The power tool is a unique principle for successful outcome of a guided conversation
POWER is a five letter acronym that stands for Paraphrase, Open questions, Wait, Empathise and Reframe. It is part of the principles for guiding conversations in the PULSE discovery by Dr Nancy Love of the PULSE Institute Inc.
It is a powerful tool that mediators, Human Resource Managers and other leaders can employ in facilitating conversations between people when resolving differences. The purpose of the PULSE POWER tool is to listen and provide evidence of listening to the speaker.
PARAPHRASE- A paraphrase is used to let the other person know that you have heard what they have said. You repeat your understanding of what they have said adding no opinion or editorial comments, not agreeing or disagreeing but just summarising or using their own words. The purpose is to provide the speaker with evidence of your having heard them.
OPEN QUESTIONS – Using who, what, why, when, where, how, tell me more or words like that will give the speaker a chance to give you information. Rich description of the situation, the impact, the intention will all come from open questions. Closed questions that elicit yes or no as a response will often sound leading and may lead the person to feel that they are undergoing interrogation. Ask questions with a purpose. Begin with the more general questions and move to the more accurate, hinging your next question on the answer to the one before.

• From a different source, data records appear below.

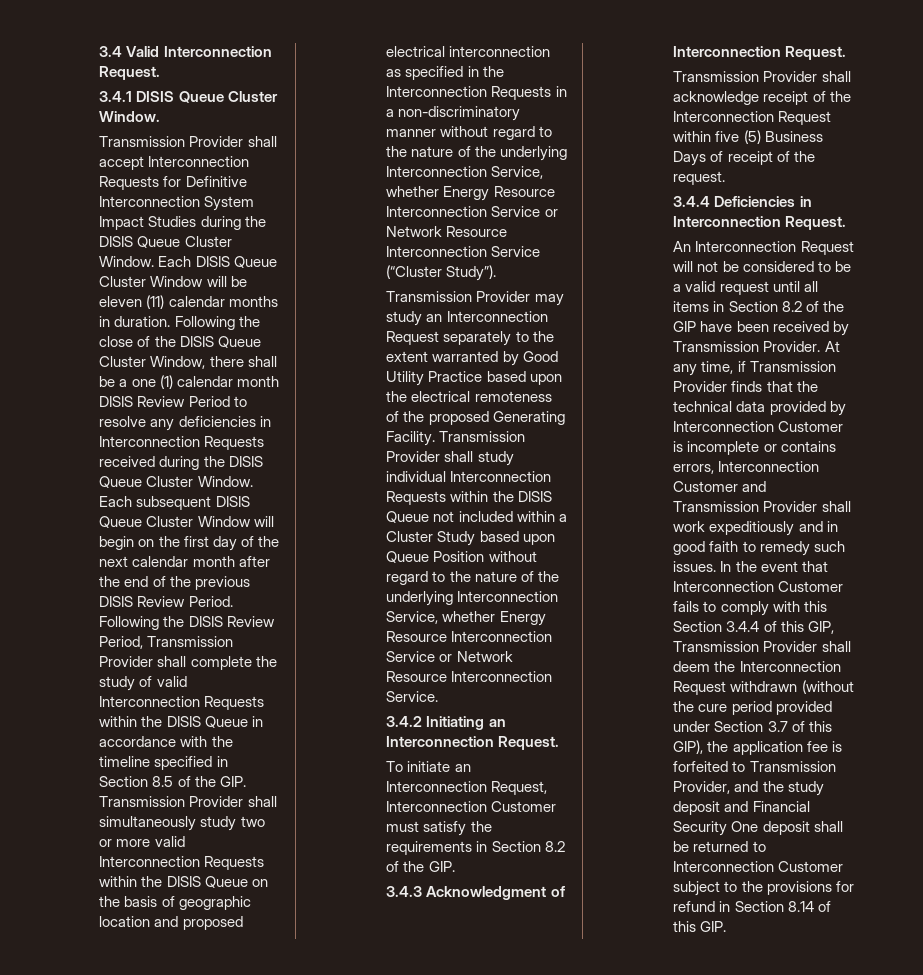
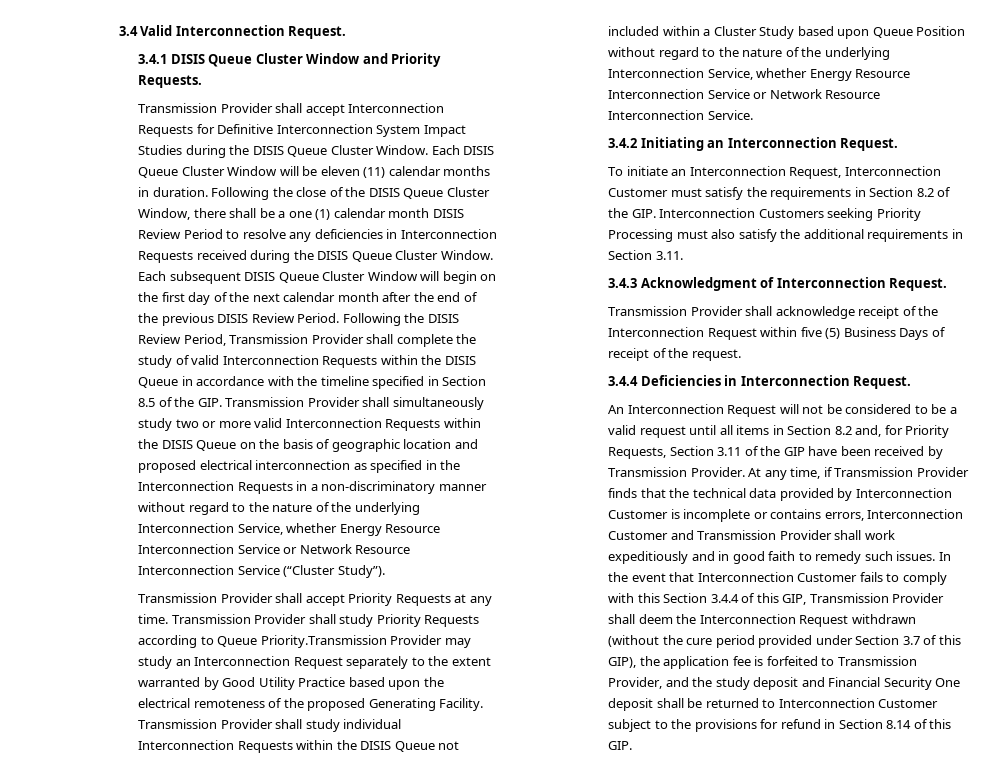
- 3.4.1 DISIS Queue Cluster Window.
+ 3.4.1 DISIS Queue Cluster Window and Priority Requests.
- Transmission Provider may study an Interconnection Request separately to the extent warranted by Good Utility Practice based upon the electrical remoteness of the proposed Generating Facility.
+ Transmission Provider shall accept Priority Requests at any time. Transmission Provider shall study Priority Requests according to Queue Priority.Transmission Provider may study an Interconnection Request separately to the extent warranted by Good Utility Practice based upon the electrical remoteness of the proposed Generating Facility.
- To initiate an Interconnection Request, Interconnection Customer must satisfy the requirements in Section 8.2 of the GIP.
+ To initiate an Interconnection Request, Interconnection Customer must satisfy the requirements in Section 8.2 of the GIP. Interconnection Customers seeking Priority Processing must also satisfy the additional requirements in Section 3.11.
- An Interconnection Request will not be considered to be a valid request until all items in Section 8.2 of the GIP have been received by Transmission Provider.
+ An Interconnection Request will not be considered to be a valid request until all items in Section 8.2 and, for Priority Requests, Section 3.11 of the GIP have been received by Transmission Provider.

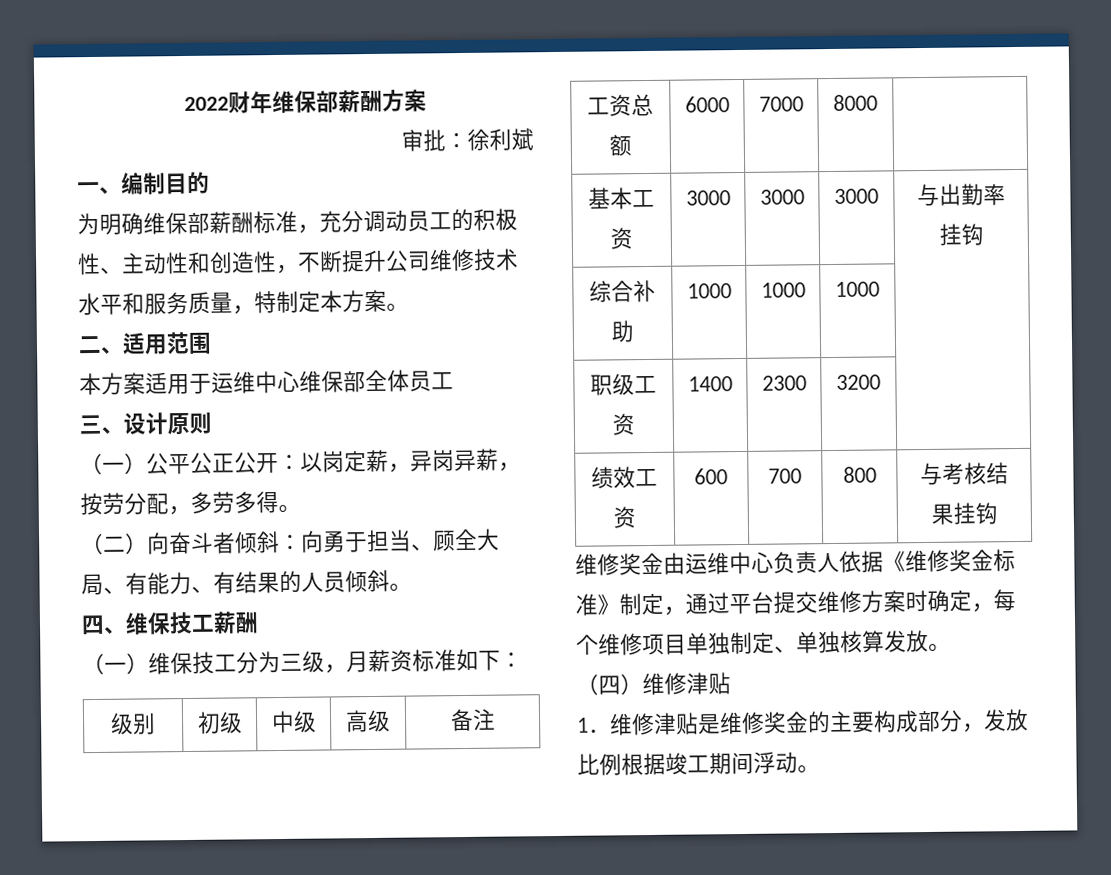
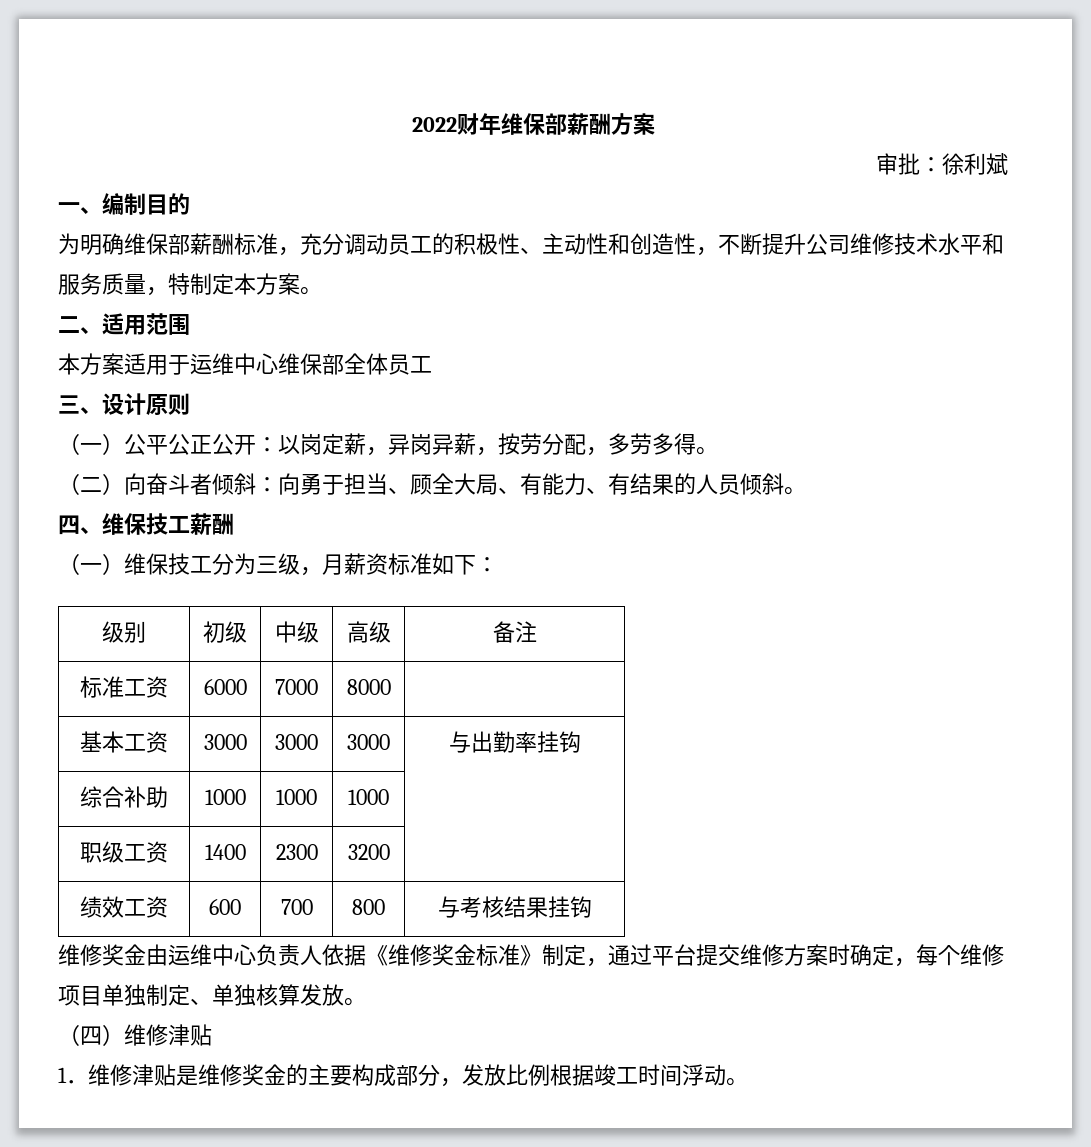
- 工资总额 | 6000 | 7000 | 8000 |
+ 标准工资 | 6000 | 7000 | 8000 |
- 1．维修津贴是维修奖金的主要构成部分，发放比例根据竣工期间浮动。
+ 1．维修津贴是维修奖金的主要构成部分，发放比例根据竣工时间浮动。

WAIT – Waiting for some time after a question or even a provocative statement allows people to process the information and SEARCH their own thoughts for an appropriate and honest response. Jumping in too quickly will shut down the creative thinking process that the questions or statements have started. Silence is often counterintuitive in our culture, and it is very active in promoting shifts in perspective.
EMPATHISE – Empathy is about acknowledging the emotion without becoming emotional. “I can see that you feel strongly about this.” Only naming the emotion or acknowledging its presence defuses the situation almost immediately. “WOW, sounds like this has been frustrating or difficult for you.” This kind of statement allows the parties to either confirm a name for the emotion or refute your hunch and tell you how they are feeling. “I’m not frustrated. I’m disappointed.” Just having the courage to attempt to name an emotion is like calling the elephant in the room and allows everyone to see it and deal with it appropriately.
REFRAME – Reframing is the naming of the underlying interest, the Belief, Expectation, Assumption, Concern, Hope, (BEACH) Value, Need, or Preference that is contributing to the disagreement or issue. The purpose of the reframe is to change the person’s perspective on the issue by identifying what is missing. It sounds like “… so you value confidentiality.” You can usually find the interest by looking for the opposite of any negativity you hear from the parties. “She is always late” becomes “… so punctuality is important to you.” Identifying two individual interests for each party and two that they have in common is often enough to PREPARE them to generate OPTIONS for resolution. Neglecting to identify individual interests can be dangerous. It is those unique interests that brought them into conflict. They need to be acknowledged for parties to understand where the dispute originated. The shared interests give them something to build on as they move toward the future.
Reframing puts issues in terms that both parties can understand and which will lead them towards collaboration. This tool is used to emphasise a positive goal, accentuate a common ground, and identify underlying needs. It aids in eliminating accusations and blames and expands the fullers meaning of a party’s statement thereby creating a shift in positional statements.
When this happens, attitudes and responses to the situation can also change, changing the possibilities for the future.
It is therefore important as a mediator or conversational leader to always employ your POWER tools for a successful mediation process.